Review: Total Sweetheart – Early to Bed (Dada Drumming, Jun 17)
The first recordings by freshly minted Dallas duo Total Sweetheart come at a perfect time. A host of releases by the either defunct or long-hibernating band Ascites have been hitting the spot recently, so all it took for me to pick this one up was reading that founding member Nathan Golub was involved (and listening to about five seconds of the promotional excerpt). Regardless of expectations, Early to Bed is almost certain to surpass them; this is not only the best, but also some of the most unique and memorably idiosyncratic harsh I’ve heard in a long time. I haven’t been able to get my hands or ears on anything by Struggle Session, the former project of fellow sweetheart Ryan Jones, so it’s hard for me to tell exactly where one member’s contributions end and the other’s begin—but that kind of feels like the point. The initial rupture of the title track, the first of two half-hour side-spanning cuts, is thick and brutish, confined mostly to mono as it throbs and pummels the exact center of the skull, but the bit of the bone drill gradually widens as the session progresses, blooming into layered assaults full of pedal-gouged churn and phase, wracking and warbling modular surgery, and the amplified, mortally distorted sounds of what are allegedly medical instruments.

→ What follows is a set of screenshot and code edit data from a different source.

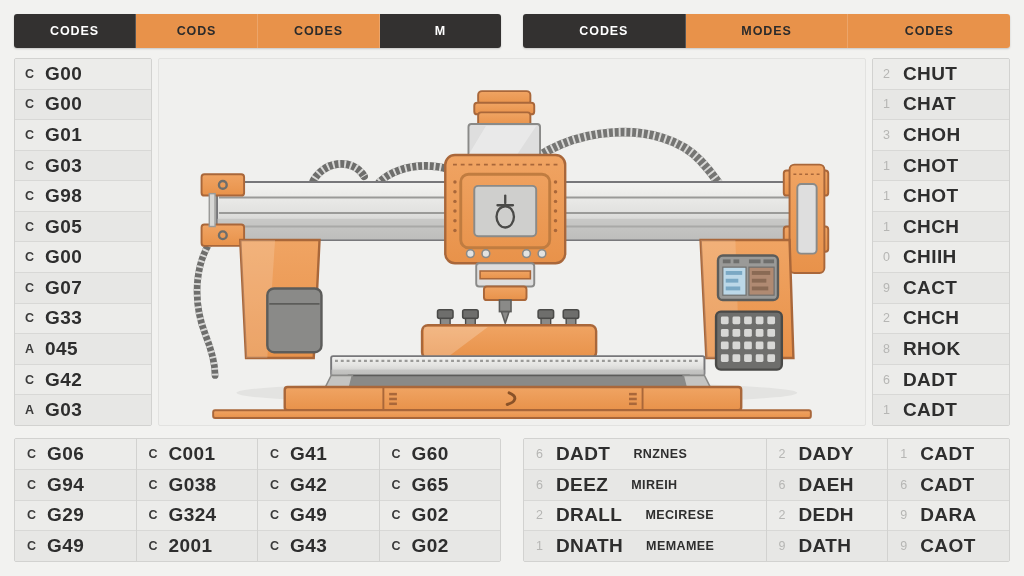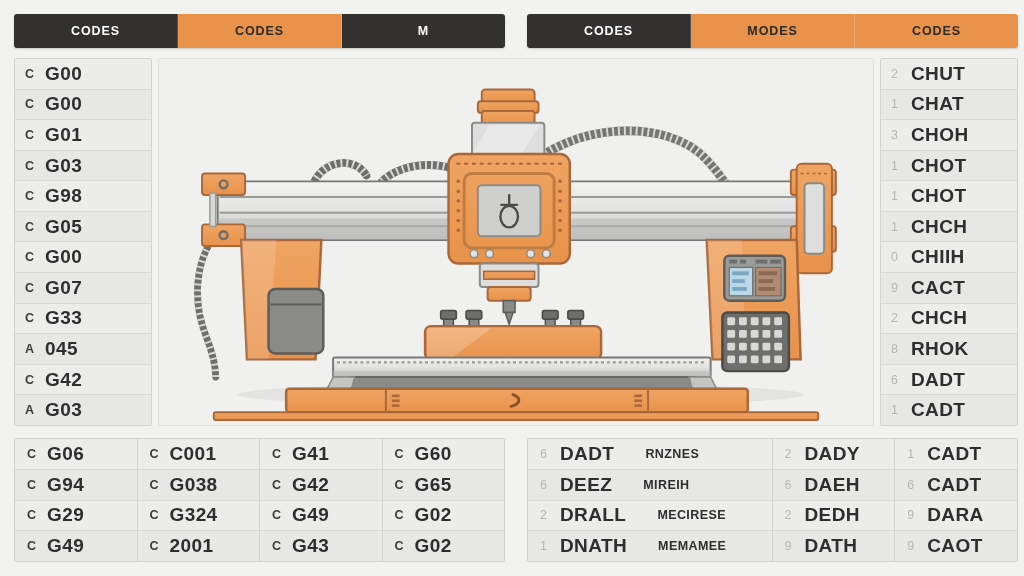--- a/index.html
+++ b/index.html
@@ -6,21 +6,21 @@
   body{
     width:1024px;height:576px;
     background:#f2f2f0;
     font-family:"Liberation Sans", sans-serif;
     overflow:hidden;
     position:relative;
   }
   .app{
     width:1024px;height:576px;
     box-sizing:border-box;
-    padding:14px 0 14px 8px;
+    padding:14px 8px 14px 8px;
     display:flex;flex-direction:column;
     background:#f2f2f0;
   }
 
   
   .header-row{display:flex;gap:22px;height:34px;flex:0 0 auto;padding:0 6px;}
   .tabbar{display:flex;flex:1 1 0;height:34px;border-radius:3px;overflow:hidden;
           box-shadow:0 1px 2px rgba(0,0,0,.18);}
   .tab{
     flex:1 1 0;display:flex;align-items:center;justify-content:center;
@@ -79,31 +79,32 @@
     border-right:1px solid #d2d2d0;
   }
   .gcol:last-child{border-right:none;}
   .grow{
     flex:1 1 0;display:flex;align-items:center;gap:9px;
     padding-left:12px;border-bottom:1px solid #d8d8d6;
     background:#ececea;min-height:0;
   }
   .grow:nth-child(even){background:#e7e7e5;}
   .grow:last-child{border-bottom:none;}
-  .gsec{font-size:12.5px;color:#2e2e2e;font-weight:bold;letter-spacing:.4px;margin-left:22px;}
+  .gsec{font-size:12.5px;color:#2e2e2e;font-weight:bold;letter-spacing:.4px;margin-left:14px;}
 </style>
 </head>
 <body>
 
 <div class="app">
 
   <div class="header-row">
 
     <div class="tabbar">
       <div class="tab dark">CODES</div>
+      <div class="tab accent">CODS</div>
       <div class="tab accent">CODES</div>
       <div class="tab dark">M</div>
     </div>
 
     <div class="tabbar">
       <div class="tab dark">CODES</div>
       <div class="tab accent">MODES</div>
       <div class="tab accent">CODES</div>
     </div>
 

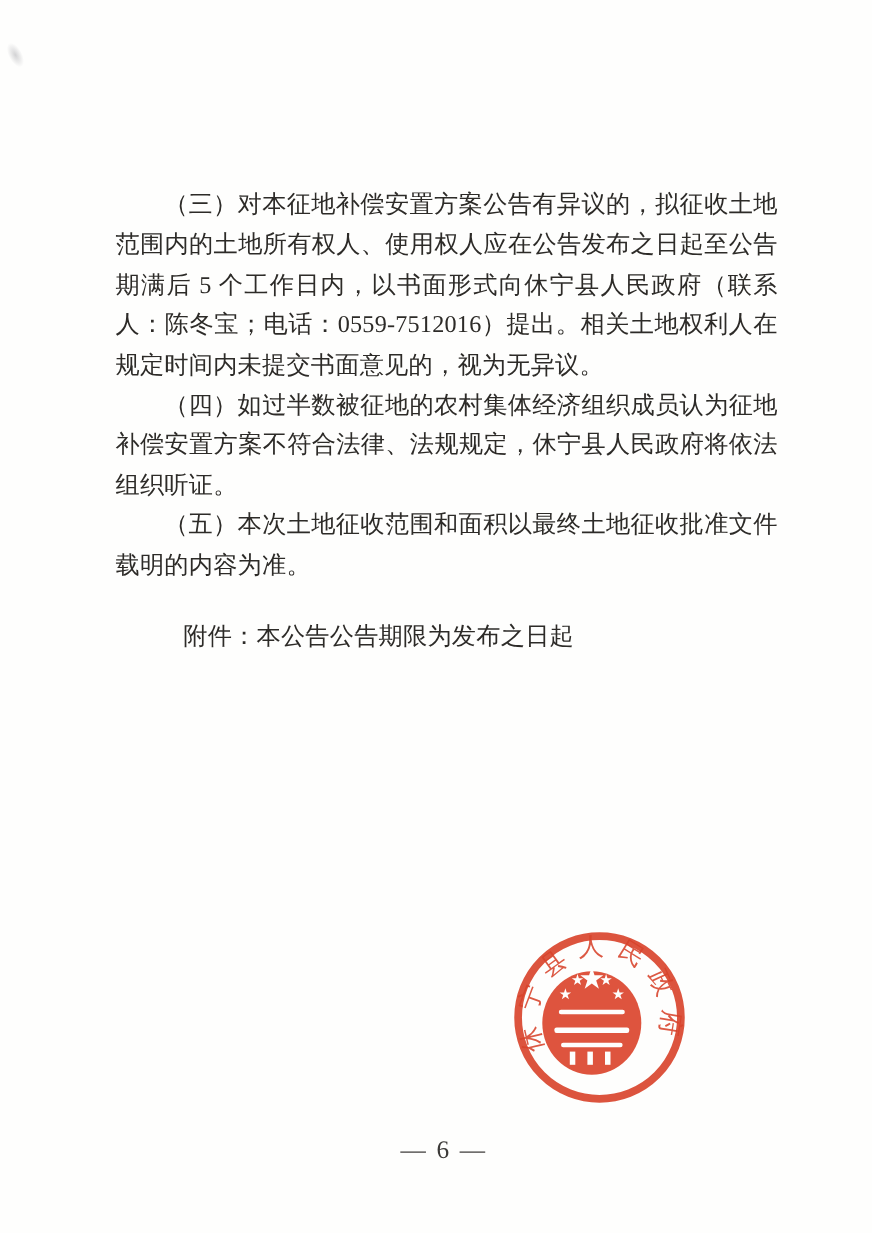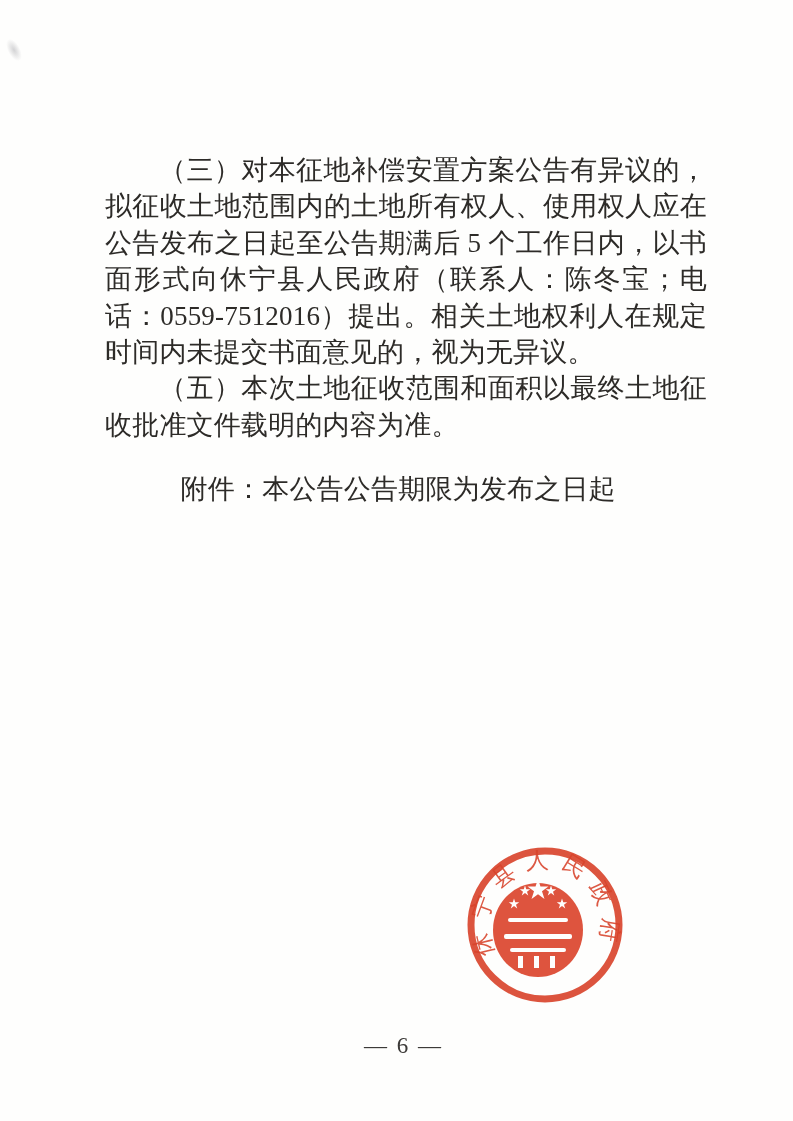--- a/index.html
+++ b/index.html
@@ -15,22 +15,22 @@
     background:#fefefd;
   }
   
   .smudge {
     position:absolute; left:8px; top:38px; width:12px; height:24px;
     background:radial-gradient(closest-side, rgba(110,110,118,0.30), rgba(110,110,118,0));
     transform:rotate(-28deg);
   }
   .content {
     position:absolute;
-    left:105px; top:152px; width:602px;
-    font-size:27px;
+    left:105px; top:168px; width:602px;
+    font-size:22px;
     line-height:36.4px;
     color:#2d2b28;
     text-align:justify;
     letter-spacing:0.2px;
   }
   .content p {
     margin:0;
     text-indent:2em;
   }
   .attachment {
@@ -66,20 +66,21 @@
 </style>
 </head>
 <body>
 
 <div class="page">
 
   <div class="smudge"></div>
 
   <div class="content">
     <p>（三）对本征地补偿安置方案公告有异议的，拟征收土地范围内的土地所有权人、使用权人应在公告发布之日起至公告期满后 5 个工作日内，以书面形式向休宁县人民政府（联系人：陈冬宝；电话：0559-7512016）提出。相关土地权利人在规定时间内未提交书面意见的，视为无异议。</p>
+    <p>（四）如过半数被征地的农村集体经济组织成员认为征地补偿安置方案不符合法律、法规规定，休宁县人民政府将依法组织听证。</p>
     <p>（五）本次土地征收范围和面积以最终土地征收批准文件载明的内容为准。</p>
     <p class="attachment">附件：本公告公告期限为发布之日起</p>
   </div>
 
   <svg class="seal" viewBox="0 0 190 190" xmlns="http://www.w3.org/2000/svg">
     <defs>
       <path id="star-shape" d="M0,-1 L-0.225,-0.309 L-0.951,-0.309 L-0.363,0.118 L-0.588,0.809 L0,0.382 L0.588,0.809 L0.363,0.118 L0.951,-0.309 L0.225,-0.309 Z"></path>
       <path id="seal-arc" d="M 46.7 125.2 A 57 57 0 1 1 143.3 125.2" fill="none"></path>
     </defs>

Even beyond that last ingredient, the Ascites twinges are never out of reach, but at the same time Early to Bed is so much more active and higher-octane than the sickly crackle and crunch of Fluid Excess or Resection, and who could ever complain about that? Plus, somehow, even as it surges forth in a single punishing torrent, the improvisational duo approach ensures that every moment is densely packed with new bits and pieces to discover. That is to say, I could write a hell of a lot more about this tape. But I’m not going to, because I’m about to go listen to it again.